# schwarzschild effekt bei forte fortepan 200 planfilm ?



## DrFloyd (3. April 2004)

wieviele blenden macht der scharzschildefekt  beim forte fortepan 200 planfilm
aus ? hat jemand zufällig die technischen daten ? oder wisst ihr einen nützlichen
link mit technischen datenblättern ?


----------



## Martin Schaefer (3. April 2004)

Hi,

nicht dass ich auch Großformat fotografieren würde, die Geduld dafür fehlt mir.
Aber zu deiner Frage ... Ich wüsste keinen einleuchtenden Grund, warum das
Schwarzschildverhalten bei einem Planfilm gleicher Emulsion anders sein sollte,
als bei KB- oder Rollfilmen.

Grobe, aber ausreichend genaue Regel:

Belichtungszeit 1s ... Belichtungskorrektur +1 Blendenstufe ... Entwicklungskorrektur -10%
Belichtungszeit 10s ... Belichtungskorrektur +2 Blendenstufen ... Entwicklungskorrektur -25%
Belichtungszeit 100s ... Belichtungskorrektur +3 Blendenstufen ... Entwicklungskorrektur -35%

Zwischenwerte entsprechend annähern.

Gruß
Martin


----------



## Bildermann (5. April 2004)

Inwieweit man korrigieren muß, ist je nach dem jeweils verwendeten Film unterschiedlich.
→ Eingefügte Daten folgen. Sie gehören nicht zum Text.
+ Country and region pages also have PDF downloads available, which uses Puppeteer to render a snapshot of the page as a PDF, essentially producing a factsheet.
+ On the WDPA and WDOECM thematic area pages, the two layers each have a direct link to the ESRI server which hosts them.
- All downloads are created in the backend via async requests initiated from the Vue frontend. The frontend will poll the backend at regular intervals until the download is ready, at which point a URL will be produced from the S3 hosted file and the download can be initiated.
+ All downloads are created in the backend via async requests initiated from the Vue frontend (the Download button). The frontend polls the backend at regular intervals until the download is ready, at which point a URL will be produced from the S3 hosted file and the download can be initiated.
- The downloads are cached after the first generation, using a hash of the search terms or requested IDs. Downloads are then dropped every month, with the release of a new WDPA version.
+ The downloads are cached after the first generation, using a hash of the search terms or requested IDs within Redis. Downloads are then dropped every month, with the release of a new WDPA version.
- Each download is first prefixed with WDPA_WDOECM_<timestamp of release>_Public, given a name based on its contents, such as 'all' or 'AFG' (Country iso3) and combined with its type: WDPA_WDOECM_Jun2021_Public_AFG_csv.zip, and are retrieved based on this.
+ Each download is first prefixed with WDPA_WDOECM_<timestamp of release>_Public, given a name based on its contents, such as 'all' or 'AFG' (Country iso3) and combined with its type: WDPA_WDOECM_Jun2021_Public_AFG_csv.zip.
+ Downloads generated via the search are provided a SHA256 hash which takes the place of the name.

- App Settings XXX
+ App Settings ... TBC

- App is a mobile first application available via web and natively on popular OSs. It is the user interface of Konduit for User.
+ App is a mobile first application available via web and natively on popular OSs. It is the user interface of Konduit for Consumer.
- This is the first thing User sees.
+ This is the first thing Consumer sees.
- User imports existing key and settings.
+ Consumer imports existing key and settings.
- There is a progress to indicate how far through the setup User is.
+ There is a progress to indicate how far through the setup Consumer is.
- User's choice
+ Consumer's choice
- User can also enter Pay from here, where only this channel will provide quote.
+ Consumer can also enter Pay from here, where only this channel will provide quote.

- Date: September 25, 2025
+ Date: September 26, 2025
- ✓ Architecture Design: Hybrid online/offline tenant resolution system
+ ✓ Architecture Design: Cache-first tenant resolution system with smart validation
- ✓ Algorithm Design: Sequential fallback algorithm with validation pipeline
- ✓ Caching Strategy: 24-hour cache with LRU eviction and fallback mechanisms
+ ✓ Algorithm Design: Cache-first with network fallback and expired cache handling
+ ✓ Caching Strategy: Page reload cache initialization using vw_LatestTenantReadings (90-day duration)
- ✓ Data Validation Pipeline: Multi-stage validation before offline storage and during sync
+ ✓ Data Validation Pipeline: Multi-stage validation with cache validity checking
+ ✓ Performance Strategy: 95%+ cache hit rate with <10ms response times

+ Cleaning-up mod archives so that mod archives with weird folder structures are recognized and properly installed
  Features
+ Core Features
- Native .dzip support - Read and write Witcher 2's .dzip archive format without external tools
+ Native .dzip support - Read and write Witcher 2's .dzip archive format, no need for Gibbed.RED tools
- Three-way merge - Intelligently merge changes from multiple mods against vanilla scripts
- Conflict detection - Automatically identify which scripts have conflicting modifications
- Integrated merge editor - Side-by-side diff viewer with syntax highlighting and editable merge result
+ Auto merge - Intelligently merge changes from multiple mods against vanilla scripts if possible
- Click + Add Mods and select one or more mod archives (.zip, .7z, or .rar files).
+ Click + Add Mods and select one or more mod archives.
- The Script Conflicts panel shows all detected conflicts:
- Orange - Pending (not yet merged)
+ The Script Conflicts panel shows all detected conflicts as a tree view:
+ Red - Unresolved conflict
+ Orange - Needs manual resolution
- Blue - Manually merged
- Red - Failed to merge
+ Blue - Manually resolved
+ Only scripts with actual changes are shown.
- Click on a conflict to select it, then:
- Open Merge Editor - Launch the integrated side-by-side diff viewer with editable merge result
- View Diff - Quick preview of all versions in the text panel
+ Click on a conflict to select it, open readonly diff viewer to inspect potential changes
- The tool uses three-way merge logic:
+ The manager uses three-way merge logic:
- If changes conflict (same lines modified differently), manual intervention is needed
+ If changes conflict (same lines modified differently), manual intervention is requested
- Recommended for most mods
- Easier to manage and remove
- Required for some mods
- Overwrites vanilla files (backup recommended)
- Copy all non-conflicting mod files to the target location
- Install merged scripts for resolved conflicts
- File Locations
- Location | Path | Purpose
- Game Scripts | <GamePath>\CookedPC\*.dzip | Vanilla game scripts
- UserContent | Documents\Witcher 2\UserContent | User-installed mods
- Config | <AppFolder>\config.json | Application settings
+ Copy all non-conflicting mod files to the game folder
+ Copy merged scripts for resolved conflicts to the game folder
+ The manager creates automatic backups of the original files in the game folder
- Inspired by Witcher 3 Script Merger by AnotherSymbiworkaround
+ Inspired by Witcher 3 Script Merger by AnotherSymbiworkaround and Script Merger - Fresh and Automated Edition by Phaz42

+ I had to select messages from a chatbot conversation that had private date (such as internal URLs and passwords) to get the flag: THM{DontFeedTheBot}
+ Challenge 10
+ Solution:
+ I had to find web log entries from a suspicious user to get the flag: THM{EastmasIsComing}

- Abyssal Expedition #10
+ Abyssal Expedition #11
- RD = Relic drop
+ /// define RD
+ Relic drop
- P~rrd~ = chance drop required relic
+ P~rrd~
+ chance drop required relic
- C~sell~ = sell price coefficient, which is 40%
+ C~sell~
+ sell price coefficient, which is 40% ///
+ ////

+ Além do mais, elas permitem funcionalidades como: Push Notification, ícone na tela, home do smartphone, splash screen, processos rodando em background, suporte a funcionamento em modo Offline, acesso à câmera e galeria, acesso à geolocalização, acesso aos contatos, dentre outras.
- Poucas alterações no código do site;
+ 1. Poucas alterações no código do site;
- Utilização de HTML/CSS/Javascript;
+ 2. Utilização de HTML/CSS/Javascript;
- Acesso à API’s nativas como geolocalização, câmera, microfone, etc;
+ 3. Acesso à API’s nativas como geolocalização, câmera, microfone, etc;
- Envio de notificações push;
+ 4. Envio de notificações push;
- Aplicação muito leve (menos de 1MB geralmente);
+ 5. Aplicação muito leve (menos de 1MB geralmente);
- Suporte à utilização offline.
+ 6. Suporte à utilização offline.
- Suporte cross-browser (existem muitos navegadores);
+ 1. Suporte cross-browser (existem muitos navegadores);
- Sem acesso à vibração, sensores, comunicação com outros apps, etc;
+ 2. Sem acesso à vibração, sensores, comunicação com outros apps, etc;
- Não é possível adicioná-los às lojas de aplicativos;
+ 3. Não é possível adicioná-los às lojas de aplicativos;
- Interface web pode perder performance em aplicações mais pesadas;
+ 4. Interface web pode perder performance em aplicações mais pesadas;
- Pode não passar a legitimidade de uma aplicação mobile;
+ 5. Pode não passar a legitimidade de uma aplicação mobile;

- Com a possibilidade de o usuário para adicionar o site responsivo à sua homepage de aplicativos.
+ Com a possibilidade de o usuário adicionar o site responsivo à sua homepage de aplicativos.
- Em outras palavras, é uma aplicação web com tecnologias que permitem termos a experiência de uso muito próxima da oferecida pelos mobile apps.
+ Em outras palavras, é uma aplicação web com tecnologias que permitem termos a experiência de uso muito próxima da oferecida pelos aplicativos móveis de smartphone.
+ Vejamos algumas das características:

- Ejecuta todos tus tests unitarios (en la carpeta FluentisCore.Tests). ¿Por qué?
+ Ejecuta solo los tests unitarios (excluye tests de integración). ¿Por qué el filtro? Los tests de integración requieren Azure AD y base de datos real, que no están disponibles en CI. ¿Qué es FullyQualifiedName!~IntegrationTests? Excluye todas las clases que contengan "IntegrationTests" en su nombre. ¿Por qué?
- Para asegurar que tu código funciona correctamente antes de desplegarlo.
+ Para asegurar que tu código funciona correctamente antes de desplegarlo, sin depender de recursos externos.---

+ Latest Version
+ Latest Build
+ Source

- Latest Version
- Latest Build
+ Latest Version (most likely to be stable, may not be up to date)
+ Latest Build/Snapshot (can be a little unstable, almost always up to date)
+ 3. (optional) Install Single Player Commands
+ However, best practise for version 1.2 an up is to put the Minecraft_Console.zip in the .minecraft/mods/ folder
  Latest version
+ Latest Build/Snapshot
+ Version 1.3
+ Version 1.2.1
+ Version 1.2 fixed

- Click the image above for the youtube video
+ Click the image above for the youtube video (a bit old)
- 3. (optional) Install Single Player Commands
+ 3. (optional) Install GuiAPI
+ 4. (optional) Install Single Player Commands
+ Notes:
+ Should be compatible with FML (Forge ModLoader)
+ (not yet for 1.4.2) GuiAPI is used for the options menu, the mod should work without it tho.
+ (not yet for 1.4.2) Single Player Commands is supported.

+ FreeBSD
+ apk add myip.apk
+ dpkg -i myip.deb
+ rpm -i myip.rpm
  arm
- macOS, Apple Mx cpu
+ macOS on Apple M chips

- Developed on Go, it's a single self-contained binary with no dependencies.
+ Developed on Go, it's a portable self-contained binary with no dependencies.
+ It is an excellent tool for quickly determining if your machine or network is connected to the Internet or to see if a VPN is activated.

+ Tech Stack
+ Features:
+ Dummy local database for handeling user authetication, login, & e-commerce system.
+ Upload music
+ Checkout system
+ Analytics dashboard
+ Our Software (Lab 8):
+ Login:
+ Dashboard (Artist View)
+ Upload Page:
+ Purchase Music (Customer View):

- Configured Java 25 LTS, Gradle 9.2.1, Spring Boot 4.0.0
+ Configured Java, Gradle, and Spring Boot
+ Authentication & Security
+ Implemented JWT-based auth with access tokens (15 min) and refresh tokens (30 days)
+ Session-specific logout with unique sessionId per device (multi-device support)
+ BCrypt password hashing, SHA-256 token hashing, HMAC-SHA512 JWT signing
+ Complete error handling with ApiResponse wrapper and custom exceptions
Filmhersteller liefern hierzu extra Datenblätter, aus denen die jeweiligen varierenden Belichtungskorrektur-Werte (der Schwarzschild-Faktor) entnommen werden können.

Vielleicht wendest Du Dich besser an den  * HERSTELLER* selber?


----------



## DrFloyd (5. April 2004)

@bildermann
ich  hab schon ne email an forte geschrieben, aber keine antwort bekommen.

@martin
was meinst du mit entwicklungskorrektur ?


----------



## DrFloyd (5. April 2004)

ist es eigentlich nicht in der regel so, daß sw negativ-filme sowieso 1 blende +/- verkraften und da auch nicht so pingelig sind ?


----------



## Bildermann (8. April 2004)

...meines Wissens ist es ist in der Regel so, daß NUR *COLOR-NEGATIV-FILME* +/- 1-2 Blenden verkraften.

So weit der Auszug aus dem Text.